История семеновская кончилась тем, что на место Шварца назначен полковым командиром Бистром-Егерский. Первый батальон останется здесь в крепости, другой послан в Кронштадт, а третий – в Свеаборг и Шлиссельбург, где и будут ожидать решения государя, как с ними поступить. Офицеры с ними посланы. Они вышли отсюда как в обыкновенный поход, без конвоя, в порядке, без всякого сопротивления и без шума, только без оружия. Иной точно не было причины возмущению, как неудовольствие на Шварца. Его бы верно убили, если бы в первую минуту им попался. В городе и в других полках все было совершенно спокойно, так что в городе многие и не знают о происшествии.
Обе императрицы переехали совсем в город. Первый батальон Семеновского полка остается в здешней крепости до разрешения государя, к коему отправлен, кроме фельдъегеря, вчера адъютант Васильчикова Чедаев. Кабы да скорее зимний путь! Тут бы и дилижансы наши пустились в ход. Охотников ехать много, и мне кажется, пойдет дело на лад, особливо зимой. Экипажи прекрасные и очень покойны; проводники выбраны из людей с прекрасными аттестатами, все почти из отставных военных офицеров, на станциях лошади всегда будут готовы, как под почты. Чего лучше? За 95 и за 55 рублей можно доехать до Москвы без всяких хлопот на станциях и в определенное скорое время. А если по этому тракту хорошо пойдет, так заведутся дилижансы, вероятно, и по другим, а особливо по Рижскому, где много ездит купечества, конторщиков, артельщиков. Пароход в Кронштадте показывает, как подобное публичное заведение полезно и прибыльно, коль скоро к нему привыкнут и получат доверенность. Сначала мало было охотников, а теперь редко когда пароход не наполнен.
Стало, государь был доволен в Варшаве; по правде сказать (я сам его видел), войско польское удивительно во всех отношениях. Раутенштраух умрет от радости. То-то будет примеривать ленту и носить с кокетством; перещеголяет молодого Кутайсова, который шесть месяцев дулся на сенатора Багратиона за то, что он (думая ему угодить) отшпилил булавку, державшую со многим другим ленту в позиции, угодной сиятельнейшему графу.

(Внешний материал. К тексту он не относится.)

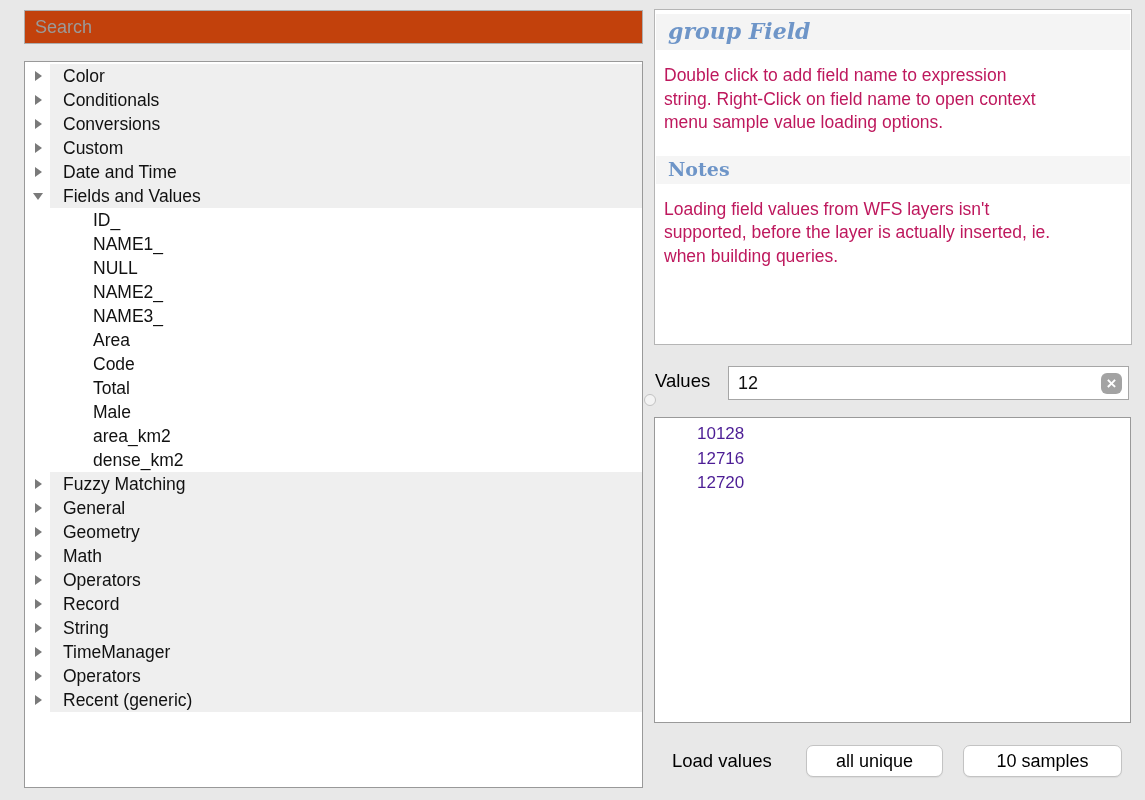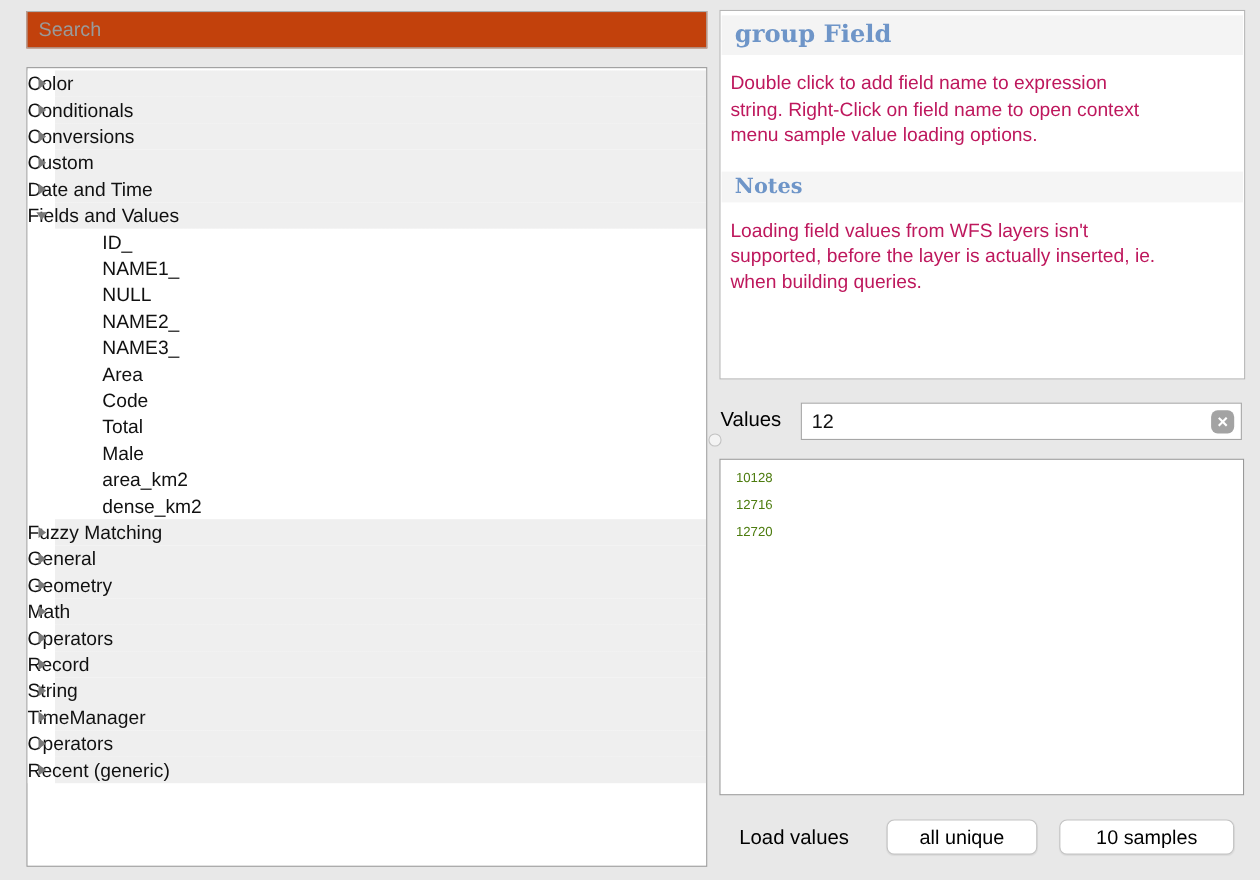--- a/index.html
+++ b/index.html
@@ -28,21 +28,21 @@
     padding-top:2px; overflow:hidden;
   }
   .trow {
     height:24px; position:relative; display:flex; align-items:center;
     font-size:17.5px; line-height:24px; white-space:nowrap;
   }
   .trow.group { background:linear-gradient(to right, #ffffff 25px, #efefef 25px); }
   .trow.field { background:#fff; }
   .trow.selected { background:#58585a; color:#fff; }
   .trow .lbl { pointer-events:none; }
-  .trow.group .lbl { }
+  .trow.group .lbl { margin-left:38px; }
   .trow.field .lbl { margin-left:68px; }
   .arrow {
     position:absolute; left:10px; top:7px; width:0; height:0;
     border-left:7px solid #7a7a7a;
     border-top:5px solid transparent;
     border-bottom:5px solid transparent;
   }
   .arrow.down {
     left:8px; top:9px;
     border-top:7px solid #7a7a7a;
@@ -53,21 +53,21 @@
 
   
   .help {
     left:654px; top:9px; width:478px; height:336px;
     border:1px solid #b5b5b5; background:#fff; overflow:hidden;
   }
   .help-h1 {
     margin:4px 1px 0 1px; padding:4px 10px 6px 12px;
     background:#f4f4f4;
     font-family:"DejaVu Serif", serif; font-weight:bold;
-    font-size:22px; color:#6e95c8;
+    font-size:22px; color:#6e95c8;font-style:italic;
   }
   .help-p {
     margin:14px 10px 0 9px;
     font-size:17.5px; line-height:23.5px; color:#be185d;
     white-space:pre-line;
   }
   .help-h2 {
     margin:21px 1px 0 1px; padding:2px 10px 4px 12px;
     background:#f5f5f5;
     font-family:"DejaVu Serif", serif; font-weight:bold;
@@ -100,21 +100,21 @@
     font-size:17px; font-weight:bold; line-height:1;
     cursor:pointer; user-select:none;
   }
 
   .values-list {
     left:654px; top:417px; width:477px; height:306px;
     border:1px solid #999; background:#fff;
     padding:4px 0; overflow:hidden;
   }
   .vitem {
-    font-size:12px; line-height:24.5px; padding:0 14px; color:#4d7c0f;
+    font-size:17px; line-height:24.5px; padding:0 14px; color:#4c1d95;margin-left:28px;
   }
 
   .footer-row { left:653px; top:744px; width:480px; height:36px; }
   .load-values { position:absolute; left:19px; top:6px; font-size:18.5px; color:#000; }
   .btn {
     position:absolute; top:1px; height:32px;
     background:#fff; border:1px solid #c3c3c3; border-radius:7px;
     font-family:"Liberation Sans", sans-serif;
     font-size:18px; color:#000; box-shadow:0 1px 1px rgba(0,0,0,0.06);
   }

Как поразила меня смерть бедной Юсуповой! Кровь с молоком, молода, богата, все не помогло! Бедная эта Юсупова не могла ни одного раза родить, бывши 4 или 5 раз брюхатою. Может быть, и подлинно виноваты были акушеры. Это срам! Нет их хороших в обеих столицах. Лучше убавить докторов, да завести парочку хороших акушеров. Жаль, жаль бедную Юсупову! Еще не Саблукова ли кинулась в Неву от жестокостей Тургенева, еще не он ли вытащил ее из воды багром? У нас, кинувшись в Яузу, можно замараться, а утопиться – никогда.
Неужели королеву Английскую оправдают? Чего доброго, радикальные возведут на престол Бергами. И у нас есть удалой Варфоломей мусье Боголюбов, а этот Варфоломей еще удалее нашего: не откажется ни от чего. Сицилийское дело кончилось хорошо. Сицилия столь разнствует от Неаполя всем, что ей нужна особенная конституция, а независимость ей будет независимость вроде польской – на словах, а не на деле. Я люблю очень, что этот головорез Али-паша хотел тоже дать конституцию Албании; кажется, он кончит еще хуже Наполеона. Как он не уберется куда-нибудь! Но, видно, отливаются волку лютому слезы горькие!
Статья наша очень кстати попала в «Сын Отечества». Она подлинно интересна. Теперь штурмую я «С.-Мавру». Ее берет наш Сенявин, бывший тогда капитаном. Это дает мне повод делать размышление об этом достойном лице; я приглашаю читателей себе «Записками» Броневского, в коих Сенявин является на поприще пространнейшем, достойном великого его духа, способностей и славы русского флага.
Меня очень приятно заняла и насмешила антикритика на Воейкова, разбиравшего поэму молодого Пушкина. Писано чрезвычайно остро и колко до жестокости. Насмешники возьмут сторону Кривцова, я не думал, что он так силен, он очень даже прекрасно рассуждает о литературе русской. Кажется, Воейков будет довольно умен, чтобы молчать и сим прекратить бой, конечно, неравный. Я читал жене, и она смеялась, как и я. Пришли нам поэму «Руслана», ежели она напечатана; я ее не читал еще.
Ну, поспевает восьмое чудо в свете! Евсей пишет, что в воскресенье не будет уже работника ни одного в доме, что все кончится к этому дню. Итак, в субботу мы отправляемся в Москву, куда сегодня посылаем обоз последний. Атакуют меня со счетами, страшно подумать!